Heidegger believed in fate as he did in Plato, with suspicion, particularly with regard to the monumentally salient question What is truth, but he was impressed. She was also pretty, though with rain pouring over her face he would reserve opinion on that. Yet when this schoolgirl fitted her body against his, his heart which was three quarters stone fragmented and certain sounds issued from his mouth never until that moment heard by himself or by any other. Fortunately only children on a dilapidated school bus, there to witness ancient Marburg splendours, were present, and they were too distracted to absorb any image of the historic coupling. This was because rain had become sleet, sleet had become snow, which in minutes had blanketed the lovers, flakes ascending and descending a second and third time, and then repeatedly, in abstract harmony with their movement. Floss, who was there and could have sought the better view had he been that kind of person, was mostly concerned with Heidegger’s black
umbrella which the gusting wind ripped into sundry pieces, the cloth flitting hither and yon like unruly crows, if crows were ever to attempt flight in such weather.
Heidegger has put down his writing pen. He is leaning back in his chair. He is crossing his arms over his chest. He fits his tongue beneath the upper lip; he can see clearly his thick Führer’s moustache. The sighting gives him strength, although he distinctly prefers his own. He is reminded that theirs is a nation-building task. The moustache renews him in the impossible goal.
He sighs anew, leaning farther back. He closes his eyes.
His sighs now, however, are obviously feigned. They exist merely as an admonishment to his wife. Feigned, they express his resignation. His disappointment with married – the assailed – life. The sighs are meant to convey to Elfride that he has given up. How can he work with a loudmouth duster in the room, chattering nonstop?
Gone from his head is that trail he was tracking re resoluteness.

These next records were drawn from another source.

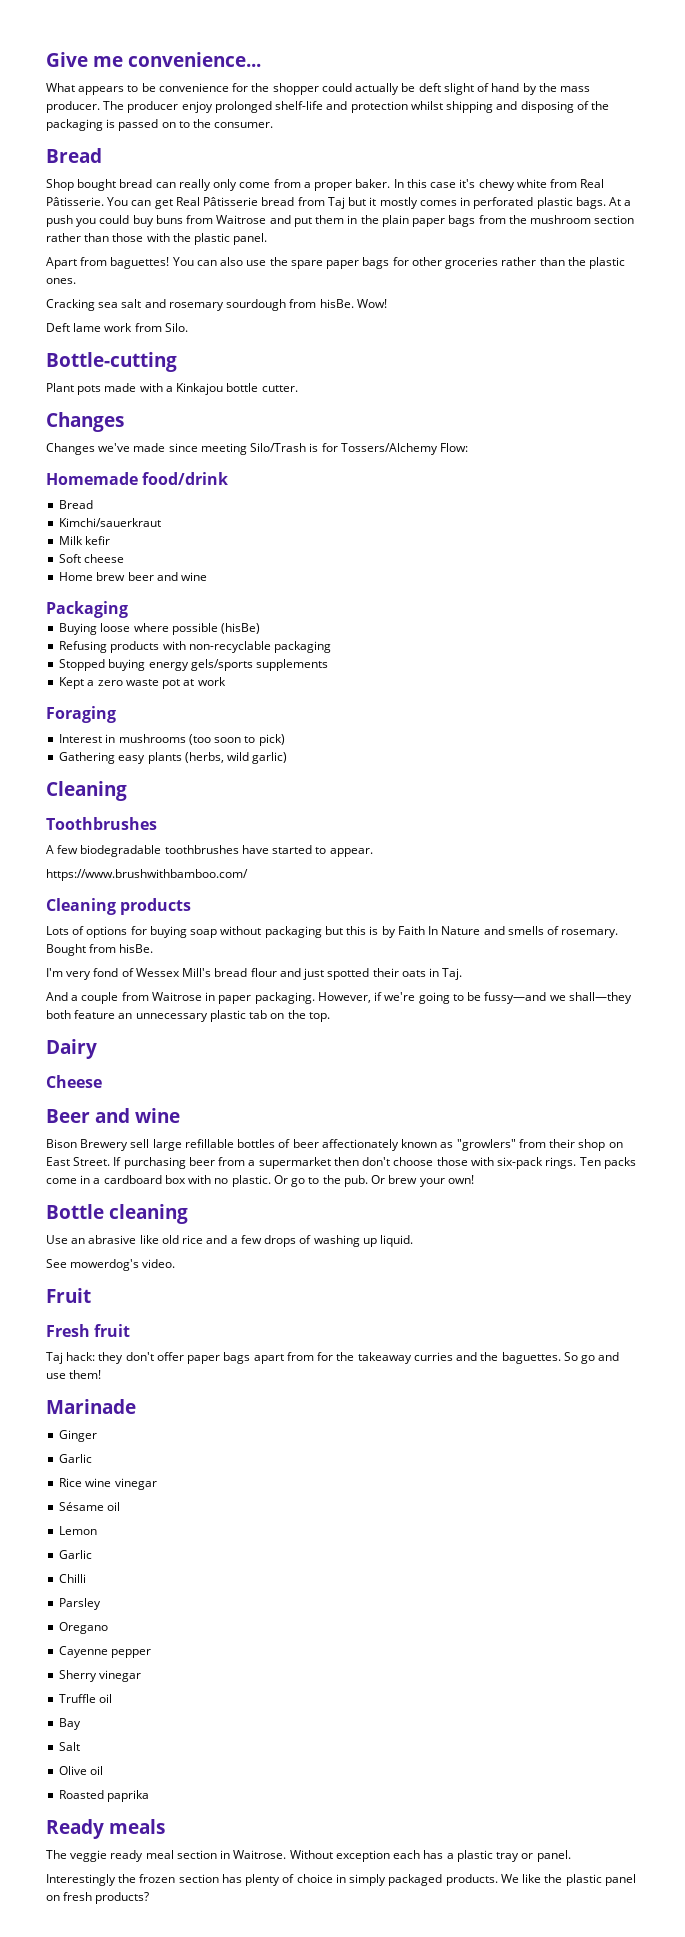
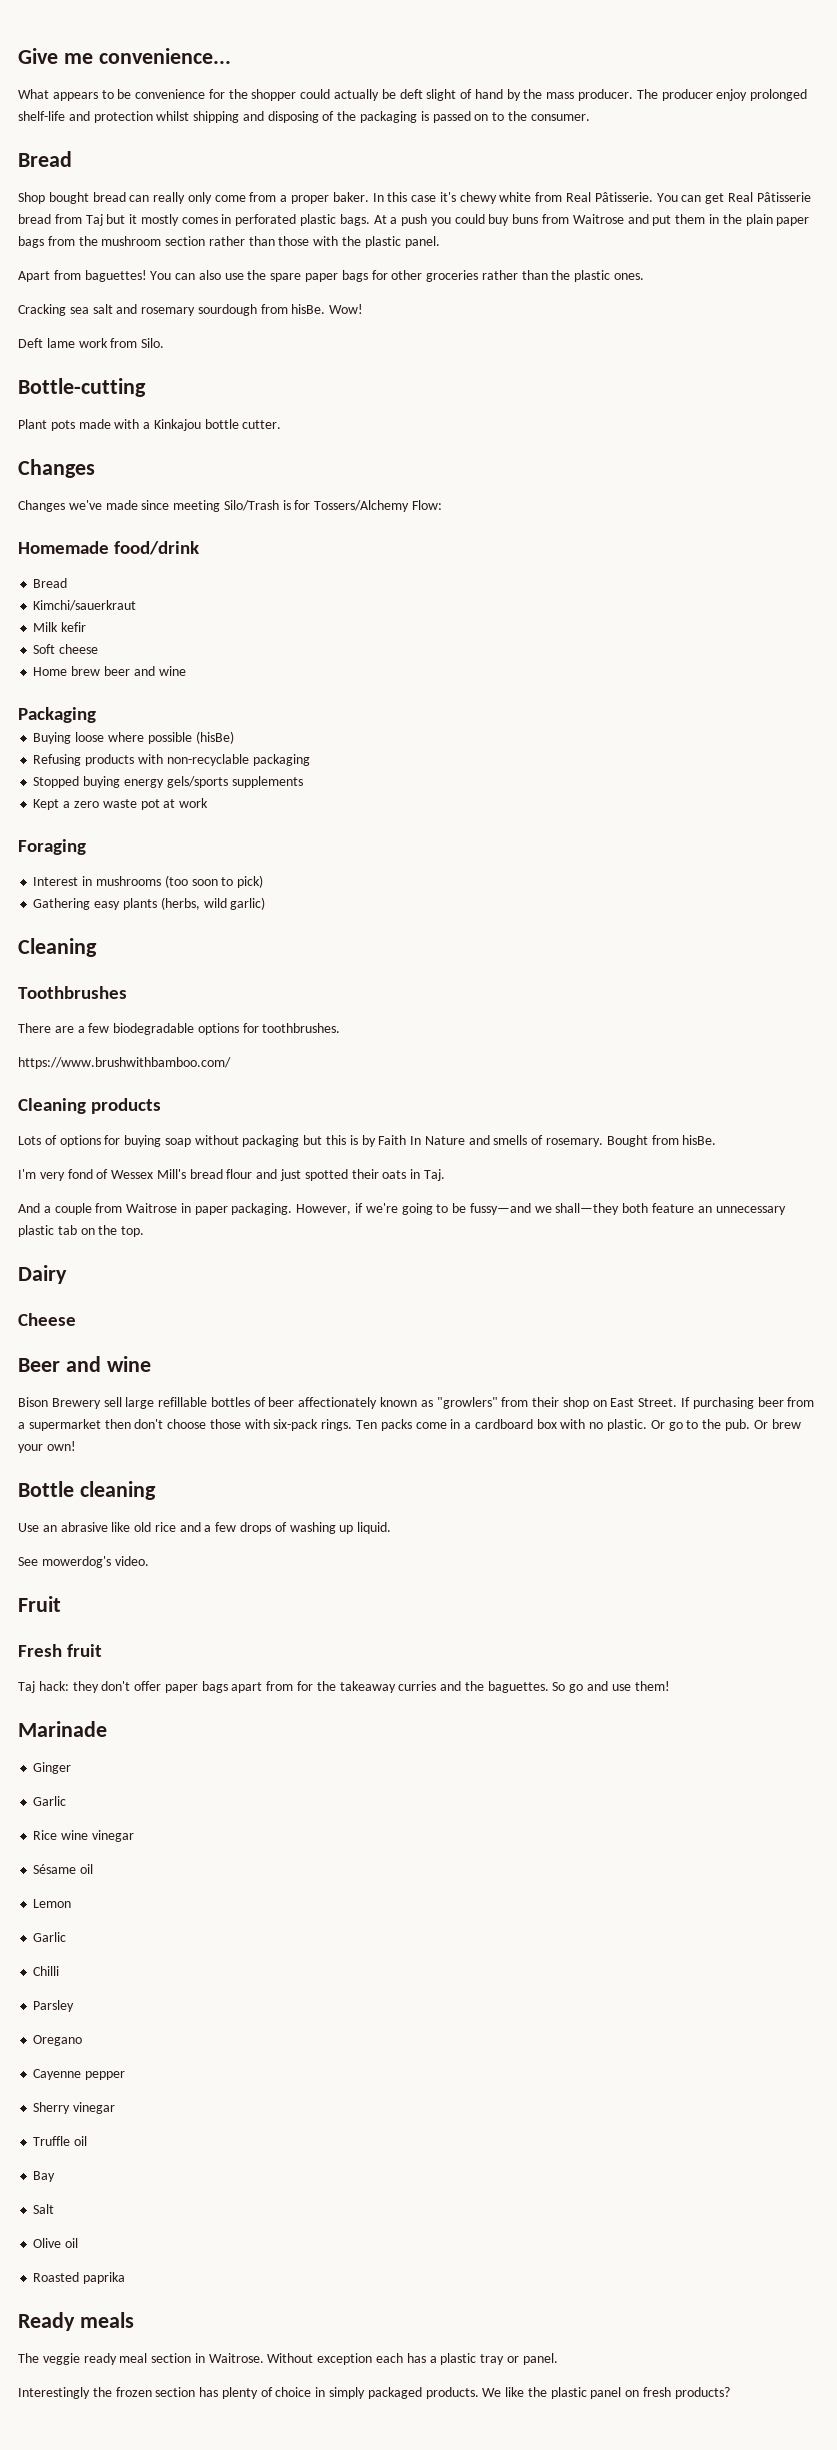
- A few biodegradable toothbrushes have started to appear.
+ There are a few biodegradable options for toothbrushes.

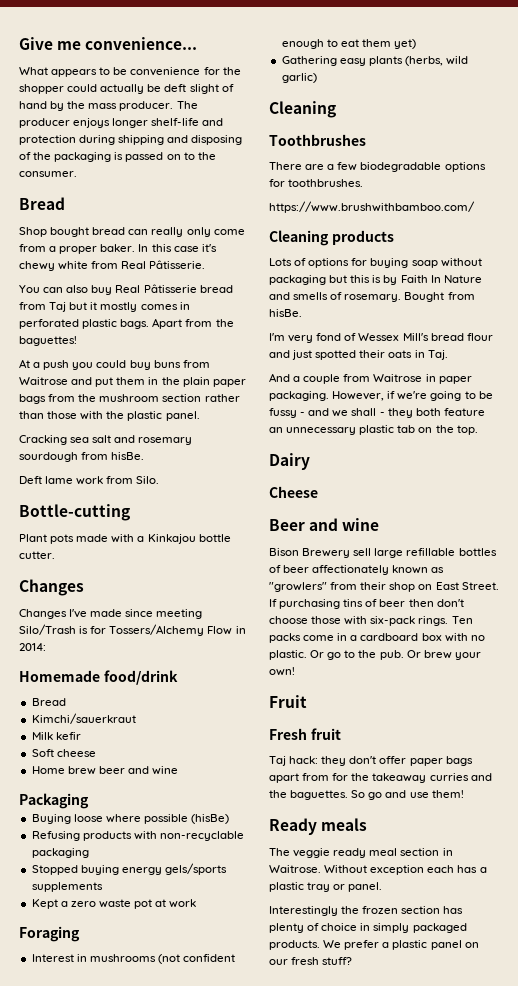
- The producer enjoy prolonged shelf-life and protection whilst shipping and disposing of the packaging is passed on to the consumer.
+ The producer enjoys longer shelf-life and protection during shipping and disposing of the packaging is passed on to the consumer.
- In this case it's chewy white from Real Pâtisserie. You can get Real Pâtisserie bread from Taj but it mostly comes in perforated plastic bags. At a push you could buy buns from Waitrose and put them in the plain paper bags from the mushroom section rather than those with the plastic panel.
+ In this case it's chewy white from Real Pâtisserie.
+ You can also buy Real Pâtisserie bread from Taj but it mostly comes in perforated plastic bags. Apart from the baguettes!
+ At a push you could buy buns from Waitrose and put them in the plain paper bags from the mushroom section rather than those with the plastic panel.
- Apart from baguettes! You can also use the spare paper bags for other groceries rather than the plastic ones.
- Wow!
- Changes we've made since meeting Silo/Trash is for Tossers/Alchemy Flow:
+ Changes I've made since meeting Silo/Trash is for Tossers/Alchemy Flow in 2014:
- Interest in mushrooms (too soon to pick)
+ Interest in mushrooms (not confident enough to eat them yet)
- However, if we're going to be fussy—and we shall—they both feature an unnecessary plastic tab on the top.
+ However, if we're going to be fussy - and we shall - they both feature an unnecessary plastic tab on the top.
- If purchasing beer from a supermarket then don't choose those with six-pack rings.
+ If purchasing tins of beer then don't choose those with six-pack rings.
- Bottle cleaning
- Use an abrasive like old rice and a few drops of washing up liquid.
- See mowerdog's video.
- Marinade
- Ginger
- Garlic
- Rice wine vinegar
- Sésame oil
- Lemon
- Garlic
- Chilli
- Parsley
- Oregano
- Cayenne pepper
- Sherry vinegar
- Truffle oil
- Bay
- Salt
- Olive oil
- Roasted paprika
- We like the plastic panel on fresh products?
+ We prefer a plastic panel on our fresh stuff?

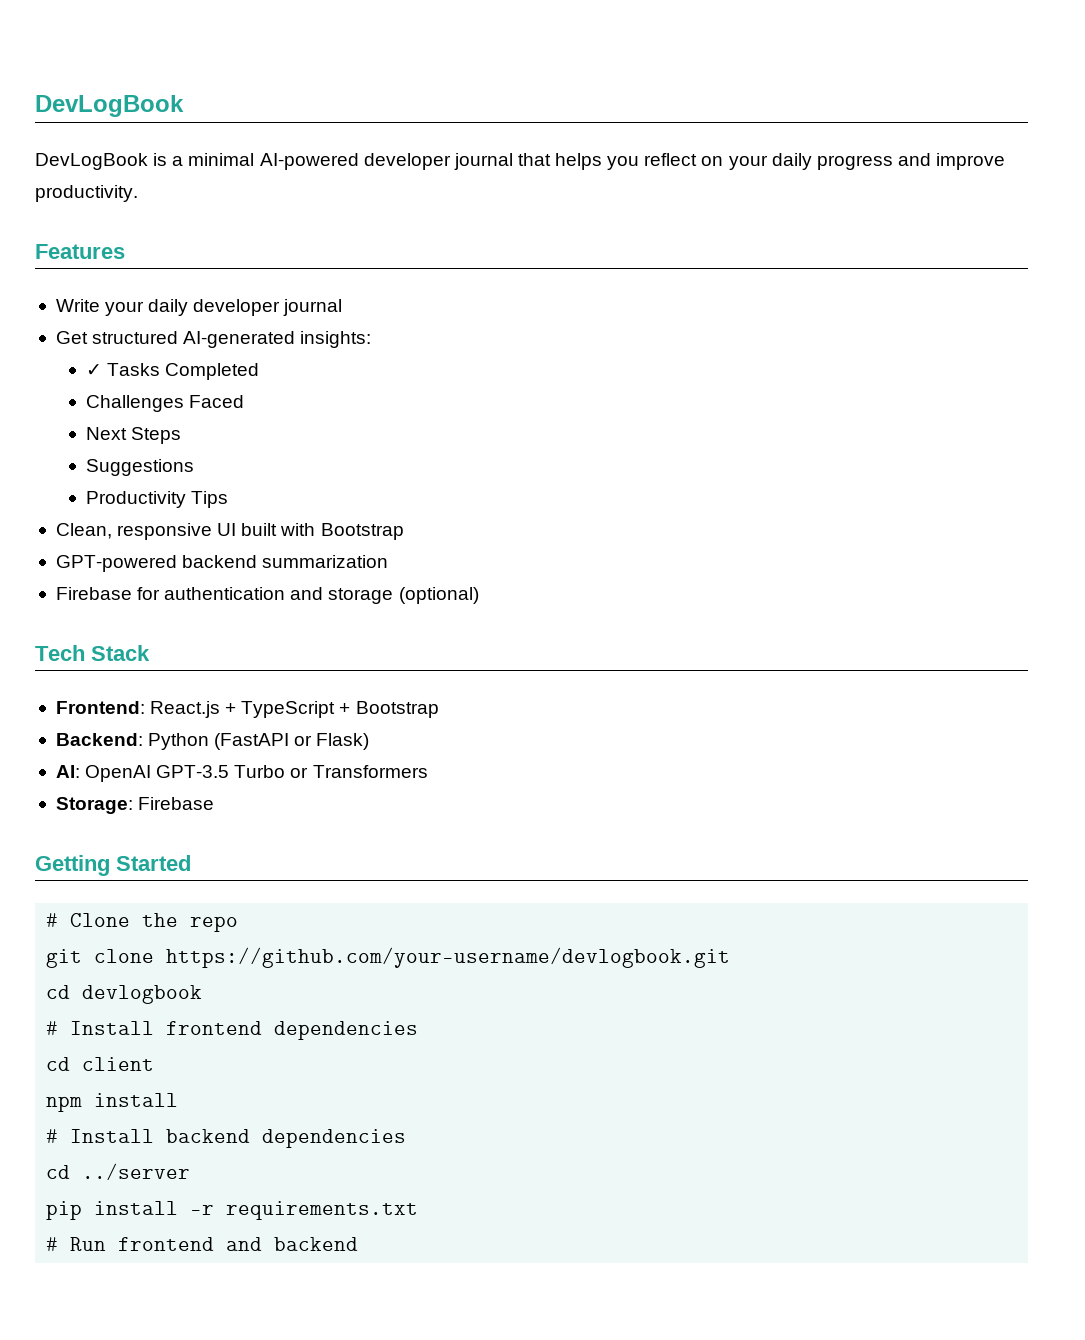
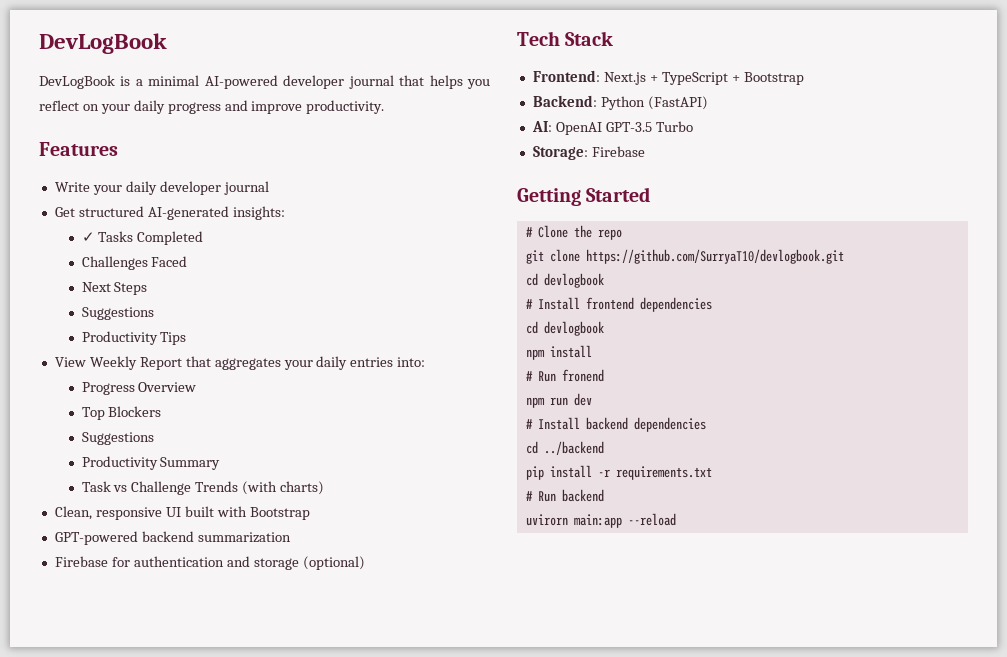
+ View Weekly Report that aggregates your daily entries into:
+ Progress Overview
+ Top Blockers
+ Suggestions
+ Productivity Summary
+ Task vs Challenge Trends (with charts)
- Frontend: React.js + TypeScript + Bootstrap
+ Frontend: Next.js + TypeScript + Bootstrap
- Backend: Python (FastAPI or Flask)
+ Backend: Python (FastAPI)
- AI: OpenAI GPT-3.5 Turbo or Transformers
+ AI: OpenAI GPT-3.5 Turbo
- git clone https://github.com/your-username/devlogbook.git
+ git clone https://github.com/SurryaT10/devlogbook.git
  # Install frontend dependencies
- cd client
+ cd devlogbook
+ # Run fronend
+ npm run dev
- cd ../server
+ cd ../backend
- # Run frontend and backend
+ # Run backend
+ uvirorn main:app --reload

But that quickly does his mind seize again upon the trail. His shoe soles hit the floor. His burden has lifted. The pen flies into his hand. Once more he is at work. He is already scribbling again.
He is scribbling, Floss thinks, quote, The resolution is precisely the disclosive projection and determination of what is factically possible at the time.
Hold the phone, Floss is thinking. The projection is termed disclosive only because the thought has just this second revealed itself to the sage. Ditto, factically.
But Heidegger is breaking his pen’s point underlining this significant line. It is imperative that the line be printed in the italic. If the line is not set in the italic then readers fifty years from now, speedreaders like that dunderhead Floss, will fly right by it. They will be blind to its pertinence, as he himself is blind to the dust, the dandruff – as he would wish to be blind to Elfride’s galling presence.